← Blog

RAG

RAG retrieval on Dutch huurcontracten: three stacks tested

A 21-person housing corporation in Utrecht runs 3,400 tenant searches a week against 280,000 scanned rental contracts. We tested three retrieval stacks on the real workload.

Jacob Molkenboer· Founder · A Brand New Company· 1 Sept 2025· 7 min
Half-open oak index-card drawer with cream cards, green tab, manila folder, red wax dot on ivory linen.

It is a Tuesday morning in a Utrecht housing corporation office. A complaints officer named Eva opens her laptop. A tenant is disputing a mutatie-kosten line on his move-out invoice. The clause he is fighting was signed in 2014. The contract is a scanned PDF that some intern fed through a Konica Minolta a decade ago. The OCR thinks huurder is hourder in three places.

Eva has 3,400 of these searches a week to handle across a team of seven. The corpus is 280,000 huurcontracten, addenda, and tenant correspondence stretching back to 2002. We were asked to build the RAG retrieval layer behind the agent that drafts her first answer.

This post is the comparison sheet we wrote for that project: LlamaIndex, Haystack, and a hand-rolled pgvector plus BM25 hybrid, scored against the actual workload.

The workload, not a benchmark

The temptation in a RAG comparison is to download MS MARCO and call it a day. We did not. The bar was specific to the corporation:

  • 3,400 Dutch-language queries per week, peak 90 per hour on Monday mornings
  • 280,000 documents, average 4 pages, roughly 11 percent with OCR error rates above 5 percent at the character level
  • Hard requirement: cite the exact paragraph, with page number, for any answer that touches money or termination dates
  • 21 staff, one part-time sysadmin, one Postgres database they already run on Hetzner

That last constraint mattered more than the others. Nobody at the corporation wanted to learn a vector-store DSL on top of the seven systems they already babysit.

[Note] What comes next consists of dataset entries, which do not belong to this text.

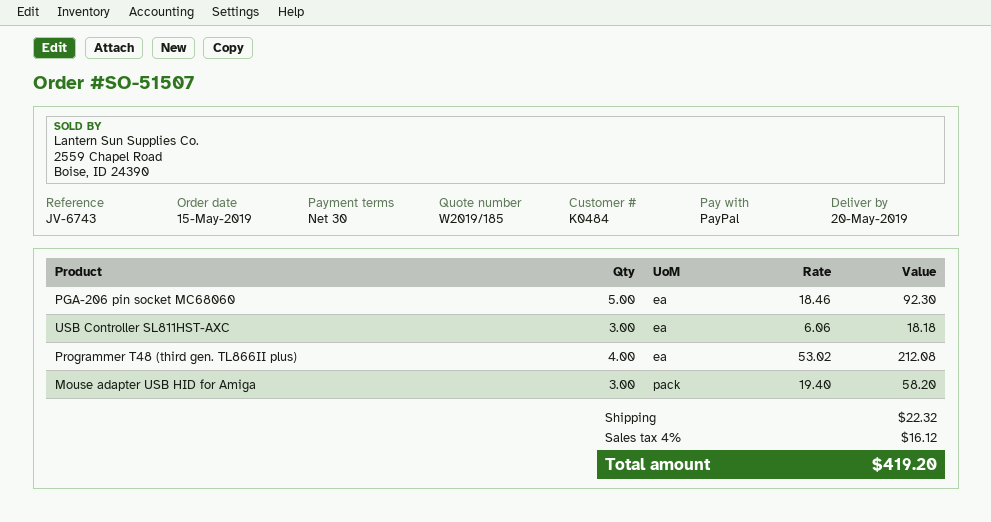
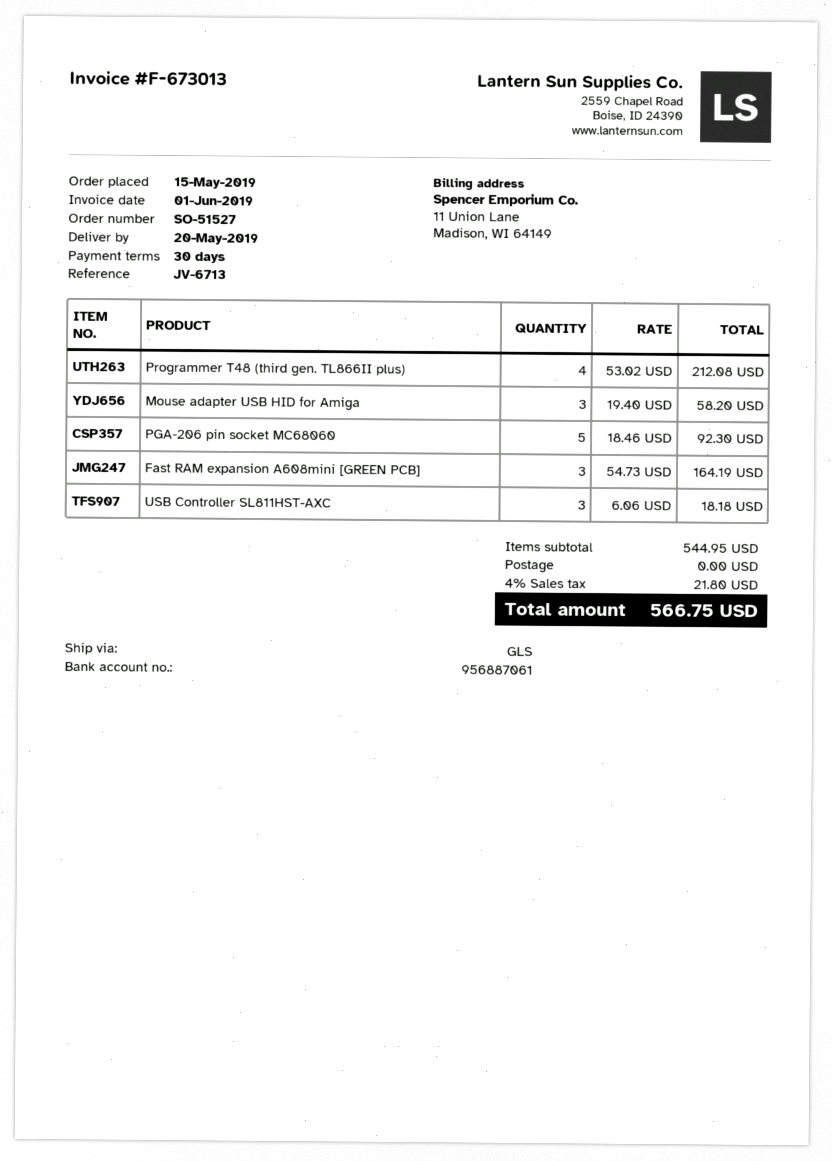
order number: SO-51507 -> SO-51527
reference: JV-6743 -> JV-6713
Fast RAM expansion A608mini [GREEN PCB]: none -> 3 x 54.73 = 164.19
shipping: 22.32 -> 0.00
tax: 4% = 16.12 -> 4% = 21.80
total: 419.20 -> 566.75

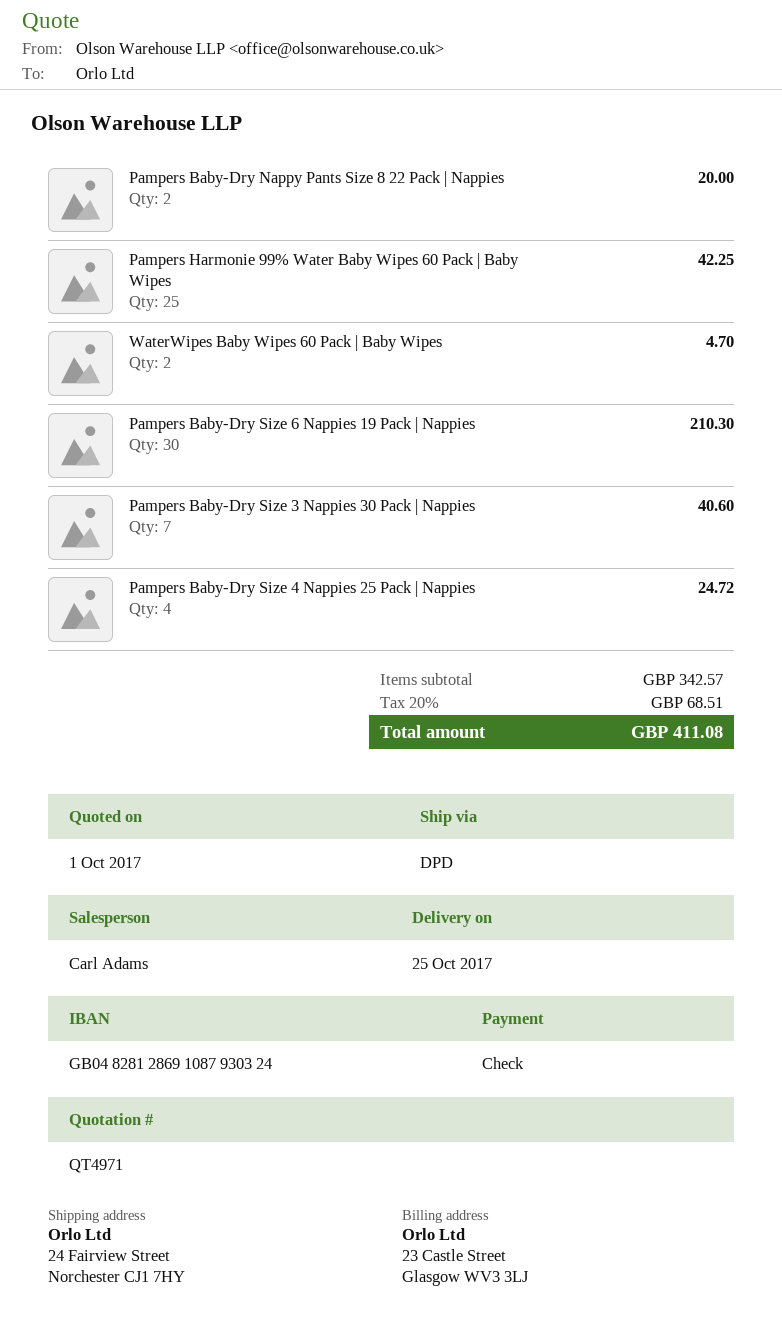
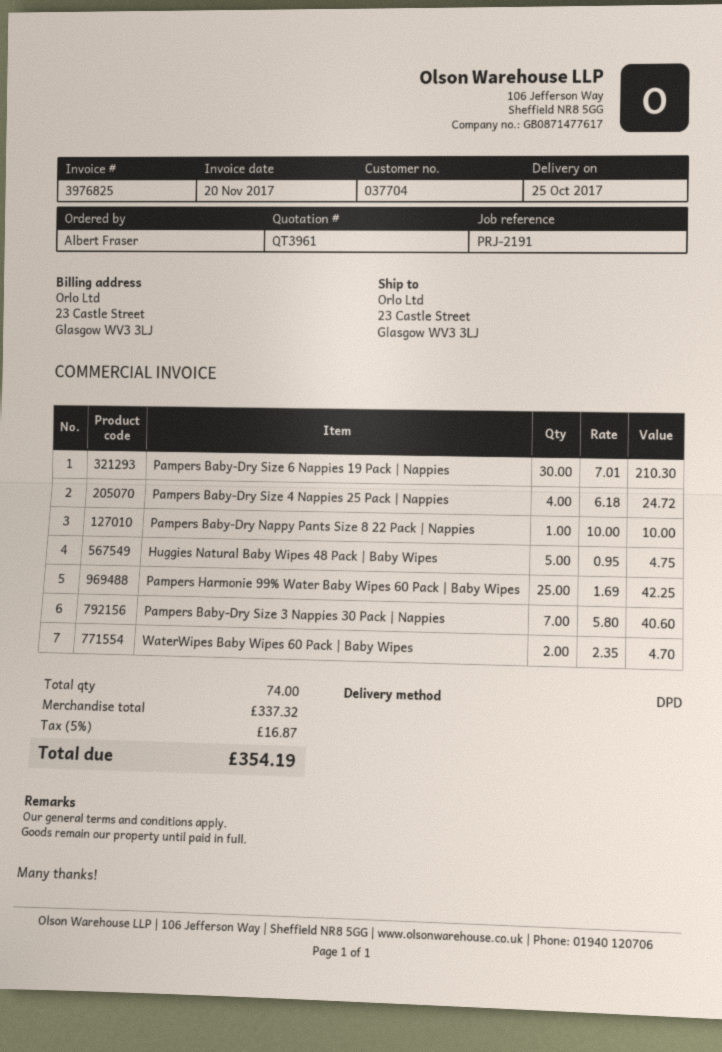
quote number: QT4971 -> QT3961
ship to: 24 Fairview Street, Norchester CJ1 7HY -> 23 Castle Street, Glasgow WV3 3LJ
Pampers Baby-Dry Nappy Pants Size 8 22 Pack | Nappies: 2 for 20.00 -> 1 for 10.00
Huggies Natural Baby Wipes 48 Pack | Baby Wipes: none -> 5 for 4.75
subtotal: 342.57 -> 337.32
tax: 20% = 68.51 -> 5% = 16.87
total: 411.08 -> 354.19

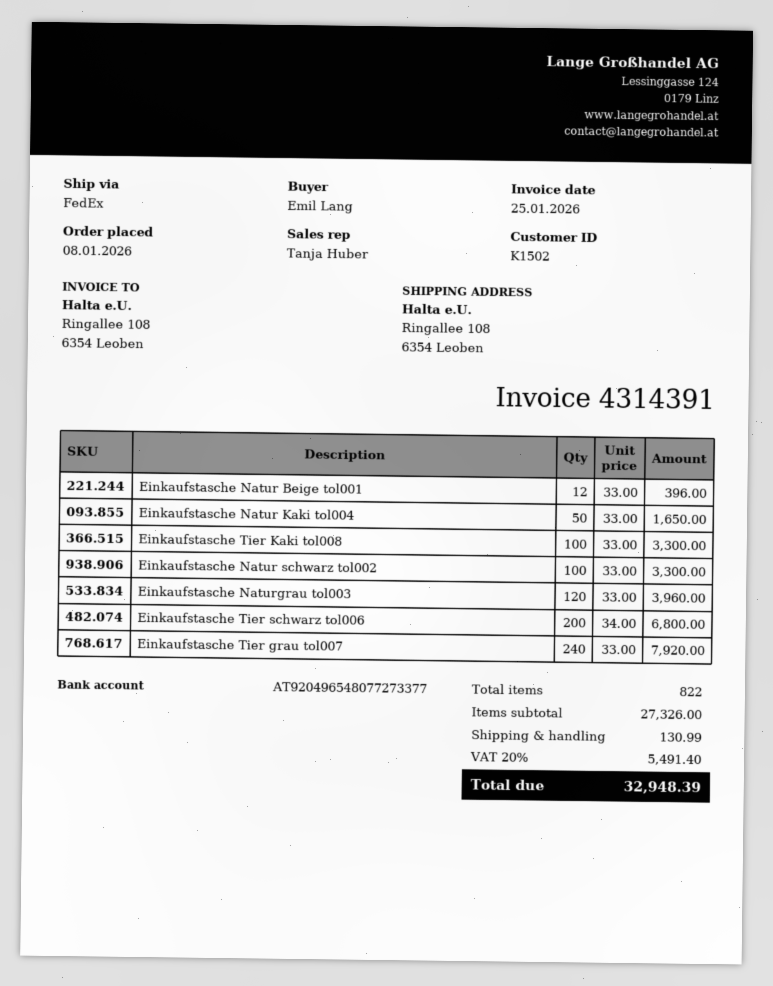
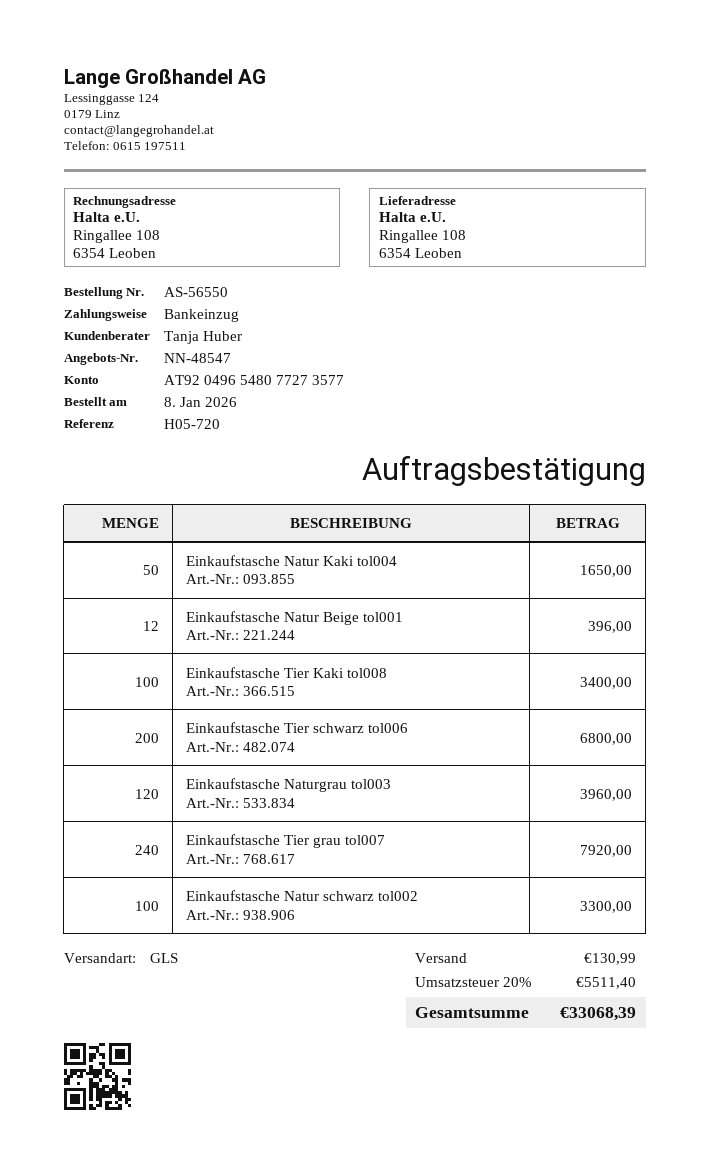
bank account: AT920496548077273377 -> AT920496548077273577
shipping method: FedEx -> GLS
Einkaufstasche Tier Kaki tol008: 100 for 3300.00 -> 100 for 3400.00
tax: 20% = 5491.40 -> 20% = 5511.40
total: 32948.39 -> 33068.39

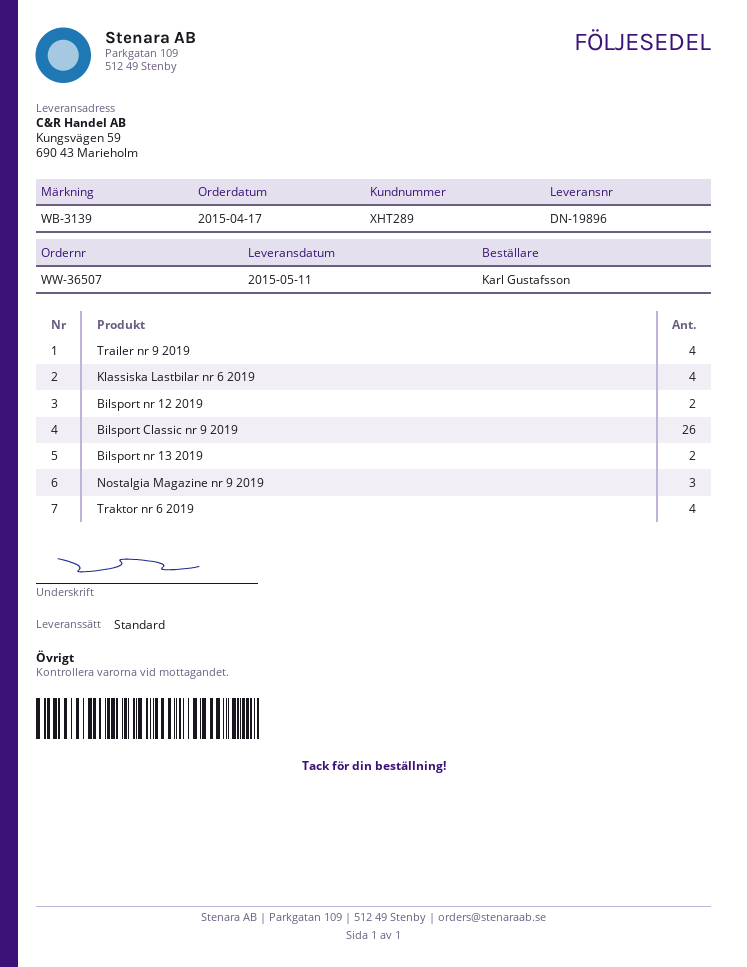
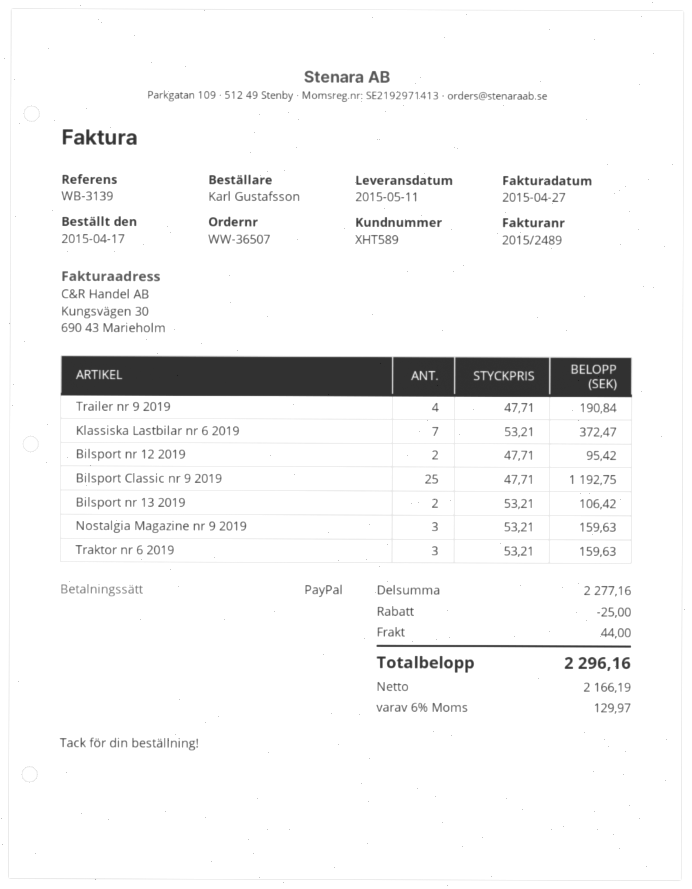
customer number: XHT289 -> XHT589
Klassiska Lastbilar nr 6 2019: 4 -> 7
Bilsport Classic nr 9 2019: 26 -> 25
Traktor nr 6 2019: 4 -> 3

Stack one: LlamaIndex on Pinecone

LlamaIndex is the fastest path from zero to a working agent. We had the corpus indexed and a first answer flowing in eleven hours of work. The ingestion pipeline handled the PDFs, ran them through a hosted OCR, chunked, embedded with multilingual-e5-large, and stored vectors in a managed Pinecone index. The ingestion pipeline docs are honest about the trade-offs, which we appreciated.

What we liked: the QueryFusionRetriever gave us a hybrid of dense and sparse out of the box. A Dutch-aware splitter respected paragraph breaks better than naive 512-token windows did, which mattered for the boilerplate clauses that recur across thousands of contracts.

What killed it for production: per-query cost and lock-in. Pinecone at our document count was about 70 euro a month for the index plus another 90 euro per million queries. Add the hosted embedding refresh on document edits and we were looking at roughly 380 euro a month in vendor bills before a single token of generation. The corporation runs lean. That is more than they pay for their accounting software.

There was also the OCR problem. The default settings shipped chunks straight to the embedder. Misread tokens like hourder are out-of-vocabulary for any embedder trained on clean Dutch. Recall on the bad-OCR slice was 0.61 at k=20. Not unusable, but the misses concentrated in the exact clauses that show up in disputes.

Stack two: Haystack on Elasticsearch

Haystack felt like it was written by people who had actually shipped a search system. The component graph in version 2 is clean. We could wire a hybrid retrieval pipeline (BM25 from Elasticsearch, dense from a self-hosted embedder, fused with reciprocal rank fusion) in a single YAML, and the DocumentStore abstraction let us swap backends without rewriting the pipeline.

The reranker story is also better. Haystack drops a cross-encoder over the top-k from retrieval. On the dispute test set (we built one: 84 real complaints from the last 18 months, with the ground-truth clauses tagged by the corporation's lead jurist) the reranker lifted mean reciprocal rank from 0.58 to 0.74.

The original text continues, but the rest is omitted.